Certainly, reforms have been carried out in the Met over the past few years, but recently published statistics show unerringly that proportionately far more black youths suffer from the controversial stop-and-search operations than their white counterparts and, repeatedly – often highlighted by the “citizen” journalism on social media – black drivers are pulled over and searched by police.
This very week we saw the black Brent MP Dawn Butler pointlessly stopped with a friend, under the most questionable circumstances.
And though the police admitted a mistake in procedure led to it, the fact is it strengthened the view that little appears to have changed.

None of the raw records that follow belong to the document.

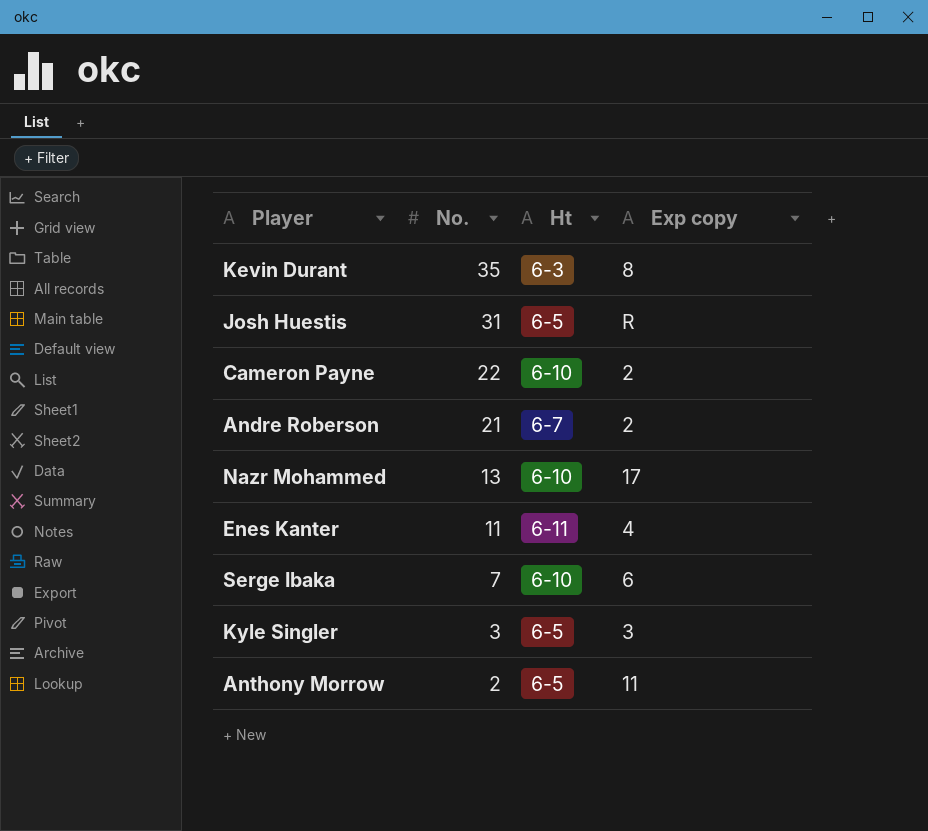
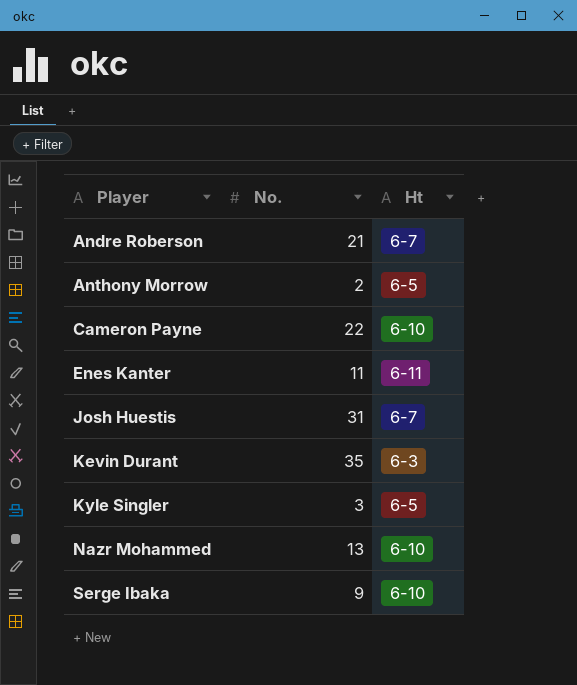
row order: No. descending -> Player ascending
column Exp copy | position: 4 -> none
Josh Huestis | Ht: 6-5 -> 6-7
Serge Ibaka | No.: 7 -> 9

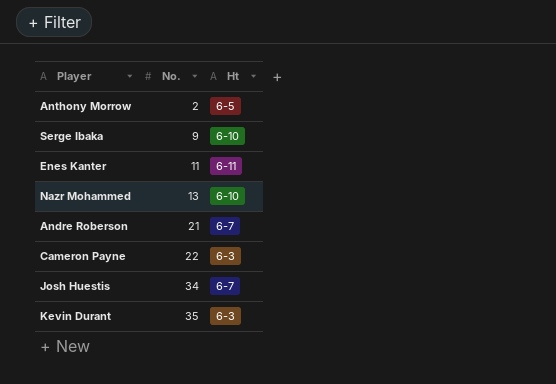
row order: Player ascending -> No. ascending
row Kyle Singler: 3 | 6-5 -> none
Cameron Payne | Ht: 6-10 -> 6-3
Josh Huestis | No.: 31 -> 34

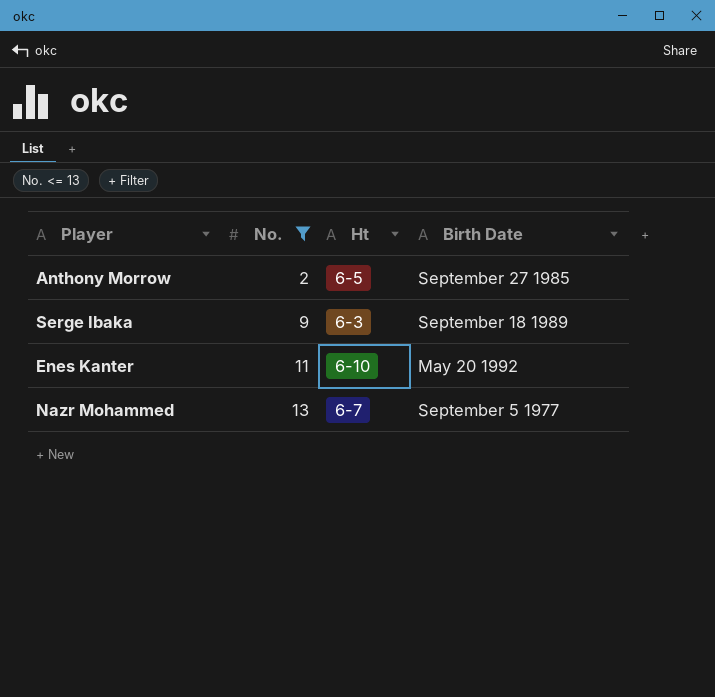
filter: none -> No. <= 13
column Birth Date | position: none -> 4
Serge Ibaka | Ht: 6-10 -> 6-3
Enes Kanter | Ht: 6-11 -> 6-10
Nazr Mohammed | Ht: 6-10 -> 6-7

Apart from that incident, here in Camden we have seen the extraordinary arrest of a 12-year-old black boy found eventually to have been playing with a toy gun.
But what was reprehensible was that the boy – ordinary sized for his age – was made to lie on the floor of his home and have his hands cuffed behind him, just as if he was a suspected adult criminal.
Of course, the police were no doubt applying protocols of arrest, and all the boxes had been ticked, no doubt again, to the satisfaction of the unthinking police officers, but the hardly contentious fact remains that the “subject” was a child, a young boy.
His mother spoke in anger about the incident at a protest rally held in Tottenham on Saturday, following allegations of growing harassment against the black community there.
Thus, we are again at a crossroads. No matter what bland statements are made by the Met police chief, Cressida Dick, a sense of unease, tinged with fear, is growing among the BAME community as racial attacks are on the rise.
Surely, this is not the moment to close down the Stephen Lawrence case?
What signal, apart from anything else, does it send to society?
Neither Stephen’s father Neville, nor his mother Doreen, who sits in the Lords, intend to give up the fight – and nor should they.
They have borne the tragedy for 27 years, displaying an exemplary sense of humanity.
No doubt they may feel cheated. No doubt they will feel frustrated. But they have vowed not to give up as several of Stephen’s killers are still at large.
We trust Sir Keir Starmer will not only continue to pursue the case of the “handcuffed” schoolboy but also lend his support to Stephen’s parents in their fight for justice.